Return all the lines below in which the string "right" appears.

▸ **Provided entries**:
--------------------------------
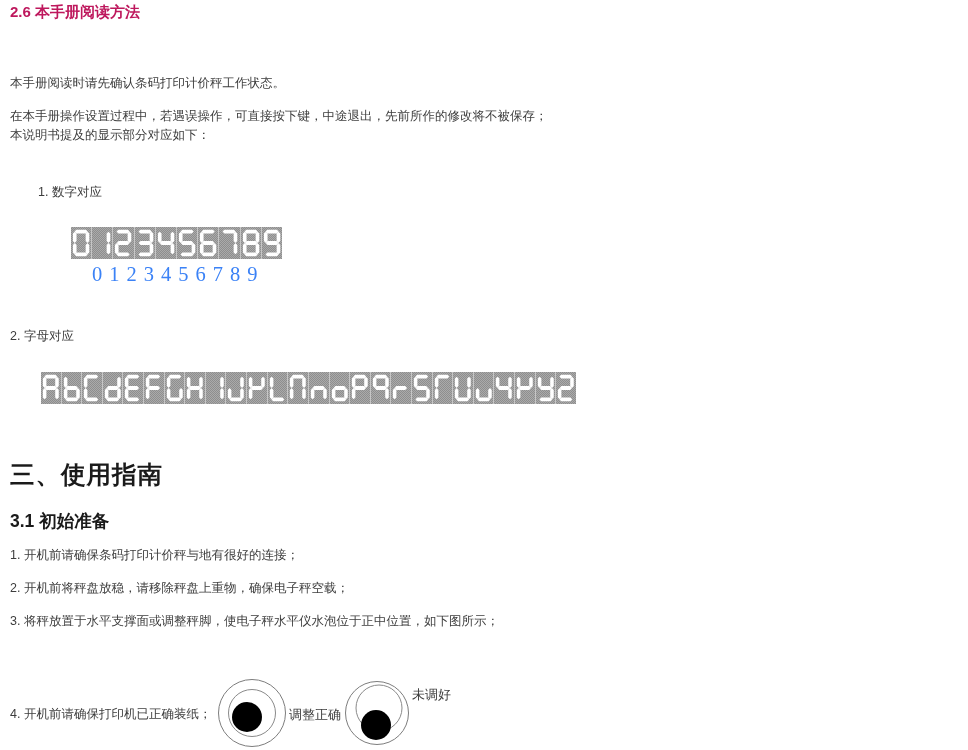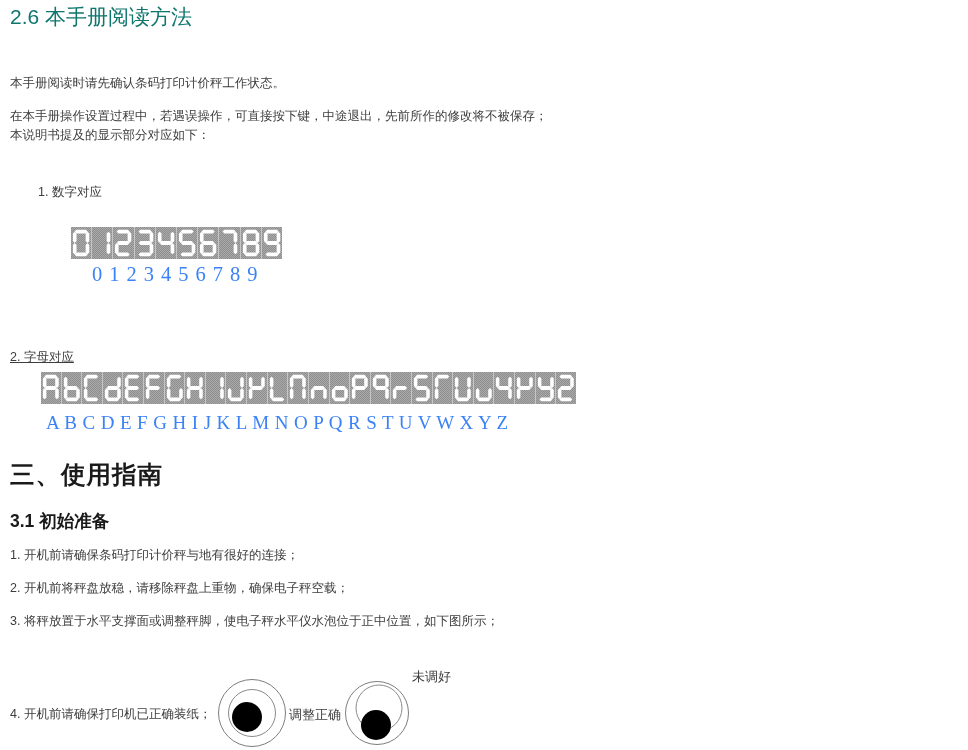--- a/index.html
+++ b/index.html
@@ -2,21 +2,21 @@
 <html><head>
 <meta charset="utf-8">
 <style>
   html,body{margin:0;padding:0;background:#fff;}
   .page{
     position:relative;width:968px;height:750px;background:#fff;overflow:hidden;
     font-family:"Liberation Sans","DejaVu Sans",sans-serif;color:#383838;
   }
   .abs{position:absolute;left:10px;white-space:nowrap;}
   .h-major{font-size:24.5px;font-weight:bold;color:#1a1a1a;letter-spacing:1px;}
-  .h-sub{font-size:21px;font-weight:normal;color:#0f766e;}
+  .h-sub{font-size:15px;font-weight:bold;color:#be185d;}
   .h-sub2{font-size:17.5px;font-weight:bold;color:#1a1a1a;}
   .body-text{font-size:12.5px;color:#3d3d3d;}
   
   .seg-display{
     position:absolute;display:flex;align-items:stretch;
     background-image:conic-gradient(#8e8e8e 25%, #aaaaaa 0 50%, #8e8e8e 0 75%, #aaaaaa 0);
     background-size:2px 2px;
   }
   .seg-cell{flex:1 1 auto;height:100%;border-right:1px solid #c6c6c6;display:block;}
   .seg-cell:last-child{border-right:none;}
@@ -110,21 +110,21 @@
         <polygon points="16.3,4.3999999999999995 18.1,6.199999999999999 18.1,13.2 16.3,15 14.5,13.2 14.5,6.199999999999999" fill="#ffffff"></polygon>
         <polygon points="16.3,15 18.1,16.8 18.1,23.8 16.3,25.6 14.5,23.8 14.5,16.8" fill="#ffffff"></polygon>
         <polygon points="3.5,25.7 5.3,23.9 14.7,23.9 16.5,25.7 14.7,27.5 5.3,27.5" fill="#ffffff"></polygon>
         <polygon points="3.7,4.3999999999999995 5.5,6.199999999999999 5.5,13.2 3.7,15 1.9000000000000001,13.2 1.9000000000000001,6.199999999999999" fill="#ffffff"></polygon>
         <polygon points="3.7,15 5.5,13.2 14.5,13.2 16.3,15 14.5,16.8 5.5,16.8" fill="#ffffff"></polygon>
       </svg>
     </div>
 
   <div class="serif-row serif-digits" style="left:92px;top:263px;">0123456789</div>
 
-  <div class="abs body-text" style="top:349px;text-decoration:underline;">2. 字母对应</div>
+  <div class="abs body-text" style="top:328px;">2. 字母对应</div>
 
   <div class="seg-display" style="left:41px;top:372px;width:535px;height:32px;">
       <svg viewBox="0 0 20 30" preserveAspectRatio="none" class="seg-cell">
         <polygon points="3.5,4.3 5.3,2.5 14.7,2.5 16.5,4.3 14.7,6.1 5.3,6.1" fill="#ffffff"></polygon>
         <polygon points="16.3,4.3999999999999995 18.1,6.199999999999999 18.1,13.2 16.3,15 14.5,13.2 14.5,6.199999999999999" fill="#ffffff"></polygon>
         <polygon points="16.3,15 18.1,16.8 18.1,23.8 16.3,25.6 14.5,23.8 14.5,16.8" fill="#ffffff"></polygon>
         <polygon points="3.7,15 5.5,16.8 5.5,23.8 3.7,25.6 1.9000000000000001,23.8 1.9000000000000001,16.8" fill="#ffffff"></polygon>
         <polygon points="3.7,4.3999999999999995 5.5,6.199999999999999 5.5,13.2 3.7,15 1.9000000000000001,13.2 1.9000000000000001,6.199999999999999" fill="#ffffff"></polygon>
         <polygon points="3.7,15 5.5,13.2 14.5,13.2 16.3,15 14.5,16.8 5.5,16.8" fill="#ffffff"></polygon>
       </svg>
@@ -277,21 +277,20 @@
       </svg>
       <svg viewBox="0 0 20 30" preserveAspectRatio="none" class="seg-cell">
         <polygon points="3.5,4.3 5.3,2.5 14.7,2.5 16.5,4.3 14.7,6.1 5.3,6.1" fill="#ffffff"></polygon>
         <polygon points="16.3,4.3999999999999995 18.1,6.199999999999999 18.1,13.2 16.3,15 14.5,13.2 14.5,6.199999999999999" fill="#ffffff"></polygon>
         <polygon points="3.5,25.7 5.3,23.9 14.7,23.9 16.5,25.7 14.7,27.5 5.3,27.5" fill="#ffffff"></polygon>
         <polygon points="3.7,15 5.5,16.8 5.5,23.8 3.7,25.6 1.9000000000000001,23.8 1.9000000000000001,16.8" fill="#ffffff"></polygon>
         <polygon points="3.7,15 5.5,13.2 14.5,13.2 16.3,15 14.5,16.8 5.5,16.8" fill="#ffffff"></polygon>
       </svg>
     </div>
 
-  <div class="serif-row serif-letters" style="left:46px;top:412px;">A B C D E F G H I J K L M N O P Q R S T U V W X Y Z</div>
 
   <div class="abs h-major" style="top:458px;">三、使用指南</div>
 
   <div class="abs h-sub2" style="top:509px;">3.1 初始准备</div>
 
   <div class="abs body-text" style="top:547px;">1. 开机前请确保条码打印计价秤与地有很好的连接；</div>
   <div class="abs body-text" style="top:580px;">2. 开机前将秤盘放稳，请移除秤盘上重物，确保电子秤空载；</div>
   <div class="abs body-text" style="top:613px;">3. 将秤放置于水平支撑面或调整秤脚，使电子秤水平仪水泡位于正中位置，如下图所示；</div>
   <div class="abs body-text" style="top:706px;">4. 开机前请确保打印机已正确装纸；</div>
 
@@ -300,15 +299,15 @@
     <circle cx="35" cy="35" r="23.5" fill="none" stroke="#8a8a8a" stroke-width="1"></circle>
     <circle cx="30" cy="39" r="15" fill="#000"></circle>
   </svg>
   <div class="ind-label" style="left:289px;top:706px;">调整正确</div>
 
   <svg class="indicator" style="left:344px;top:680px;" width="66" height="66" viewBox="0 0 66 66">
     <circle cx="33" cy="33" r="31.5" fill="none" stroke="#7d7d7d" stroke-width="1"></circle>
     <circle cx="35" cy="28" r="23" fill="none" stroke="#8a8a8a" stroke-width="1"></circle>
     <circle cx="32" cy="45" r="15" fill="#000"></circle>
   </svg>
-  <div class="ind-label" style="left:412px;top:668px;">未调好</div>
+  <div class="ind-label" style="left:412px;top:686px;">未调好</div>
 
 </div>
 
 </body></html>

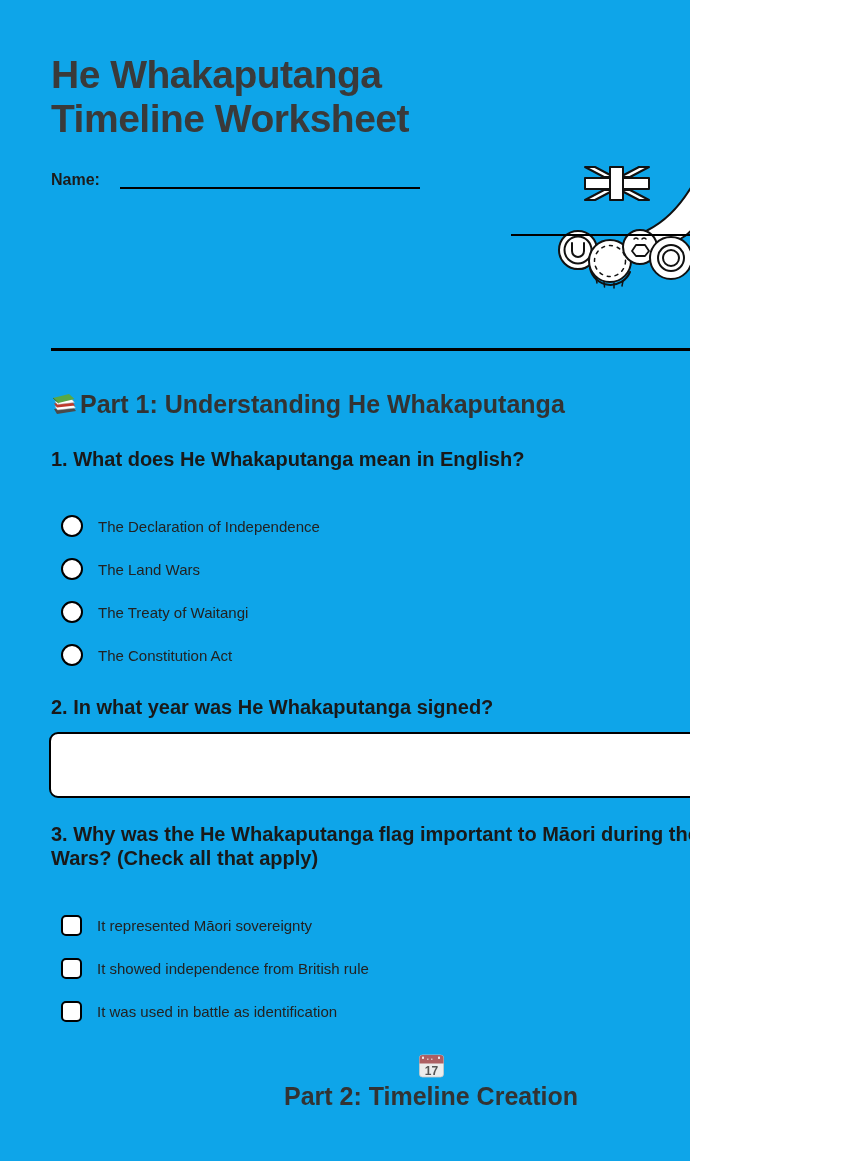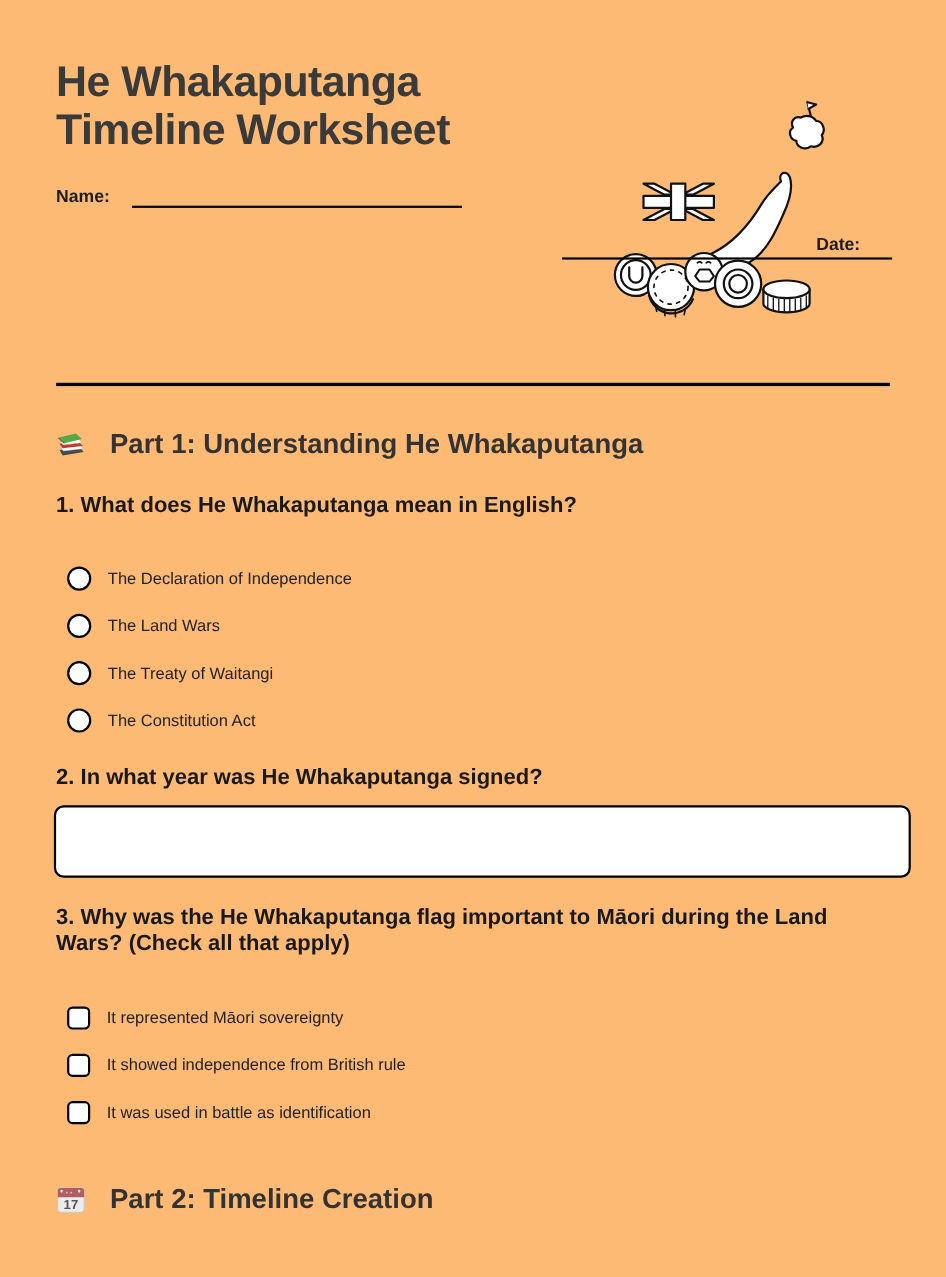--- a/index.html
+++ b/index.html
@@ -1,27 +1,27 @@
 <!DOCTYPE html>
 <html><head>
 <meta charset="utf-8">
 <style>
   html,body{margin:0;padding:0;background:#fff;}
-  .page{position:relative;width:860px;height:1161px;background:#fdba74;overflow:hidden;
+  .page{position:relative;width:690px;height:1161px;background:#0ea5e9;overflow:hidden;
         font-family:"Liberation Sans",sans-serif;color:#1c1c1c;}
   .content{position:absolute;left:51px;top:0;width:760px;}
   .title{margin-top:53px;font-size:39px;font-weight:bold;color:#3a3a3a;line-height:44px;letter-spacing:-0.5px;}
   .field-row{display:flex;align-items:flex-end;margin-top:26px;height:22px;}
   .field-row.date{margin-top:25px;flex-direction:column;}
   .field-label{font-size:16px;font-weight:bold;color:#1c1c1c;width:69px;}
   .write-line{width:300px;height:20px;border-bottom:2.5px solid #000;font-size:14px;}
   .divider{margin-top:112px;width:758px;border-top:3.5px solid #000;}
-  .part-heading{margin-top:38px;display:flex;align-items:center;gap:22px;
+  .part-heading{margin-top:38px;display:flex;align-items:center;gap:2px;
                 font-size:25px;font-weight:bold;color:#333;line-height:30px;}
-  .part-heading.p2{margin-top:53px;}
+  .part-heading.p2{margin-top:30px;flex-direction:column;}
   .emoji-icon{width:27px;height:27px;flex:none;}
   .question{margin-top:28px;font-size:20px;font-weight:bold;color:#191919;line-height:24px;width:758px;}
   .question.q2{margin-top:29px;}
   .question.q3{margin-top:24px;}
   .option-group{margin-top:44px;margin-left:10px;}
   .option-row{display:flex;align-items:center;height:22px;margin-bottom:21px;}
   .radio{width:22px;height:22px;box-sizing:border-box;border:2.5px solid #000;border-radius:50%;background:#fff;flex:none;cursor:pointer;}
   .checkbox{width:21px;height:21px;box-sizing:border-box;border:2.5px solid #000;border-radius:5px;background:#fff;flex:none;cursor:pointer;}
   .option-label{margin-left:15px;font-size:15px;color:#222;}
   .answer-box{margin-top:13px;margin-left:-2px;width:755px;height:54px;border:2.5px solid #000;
--------------------------------
▸ **Answer below**:
   .seg-cell{flex:1 1 auto;height:100%;border-right:1px solid #c6c6c6;display:block;}
   .seg-cell:last-child{border-right:none;}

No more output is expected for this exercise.